-- To do --
Which lines below fall between the one containing "2025: Reported to Google." and the one containing "with status INTENDED_BEHAVIOR"? Repeat them exactly, counting both of those lines, and add nothing else.

(Revision tracking records)

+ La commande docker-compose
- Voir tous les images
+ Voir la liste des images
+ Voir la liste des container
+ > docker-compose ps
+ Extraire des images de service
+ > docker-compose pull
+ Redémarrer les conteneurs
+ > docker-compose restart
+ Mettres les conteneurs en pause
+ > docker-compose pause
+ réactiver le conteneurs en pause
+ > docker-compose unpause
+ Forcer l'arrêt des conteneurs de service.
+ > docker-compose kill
==
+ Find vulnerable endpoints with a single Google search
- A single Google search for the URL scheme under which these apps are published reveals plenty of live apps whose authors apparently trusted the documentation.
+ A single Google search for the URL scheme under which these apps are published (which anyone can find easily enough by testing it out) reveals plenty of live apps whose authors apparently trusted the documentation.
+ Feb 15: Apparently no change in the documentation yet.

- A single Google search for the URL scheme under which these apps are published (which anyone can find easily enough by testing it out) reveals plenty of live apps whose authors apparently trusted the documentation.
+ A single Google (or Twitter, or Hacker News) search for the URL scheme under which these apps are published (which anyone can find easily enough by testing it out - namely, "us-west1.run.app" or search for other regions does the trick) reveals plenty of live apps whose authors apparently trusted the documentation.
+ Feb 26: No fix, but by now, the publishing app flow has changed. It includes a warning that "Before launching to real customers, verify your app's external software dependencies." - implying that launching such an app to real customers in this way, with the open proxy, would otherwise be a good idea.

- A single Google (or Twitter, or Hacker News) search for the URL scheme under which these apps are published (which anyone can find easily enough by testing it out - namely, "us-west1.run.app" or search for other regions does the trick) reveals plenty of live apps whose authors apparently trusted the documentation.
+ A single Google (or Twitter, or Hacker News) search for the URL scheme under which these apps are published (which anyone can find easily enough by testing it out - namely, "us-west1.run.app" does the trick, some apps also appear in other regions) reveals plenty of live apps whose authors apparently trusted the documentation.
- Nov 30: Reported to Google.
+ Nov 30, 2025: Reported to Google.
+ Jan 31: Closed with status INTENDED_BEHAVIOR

-- Task answer --
+ Nov 30, 2025: Reported to Google.
+ Jan 31: Closed with status INTENDED_BEHAVIOR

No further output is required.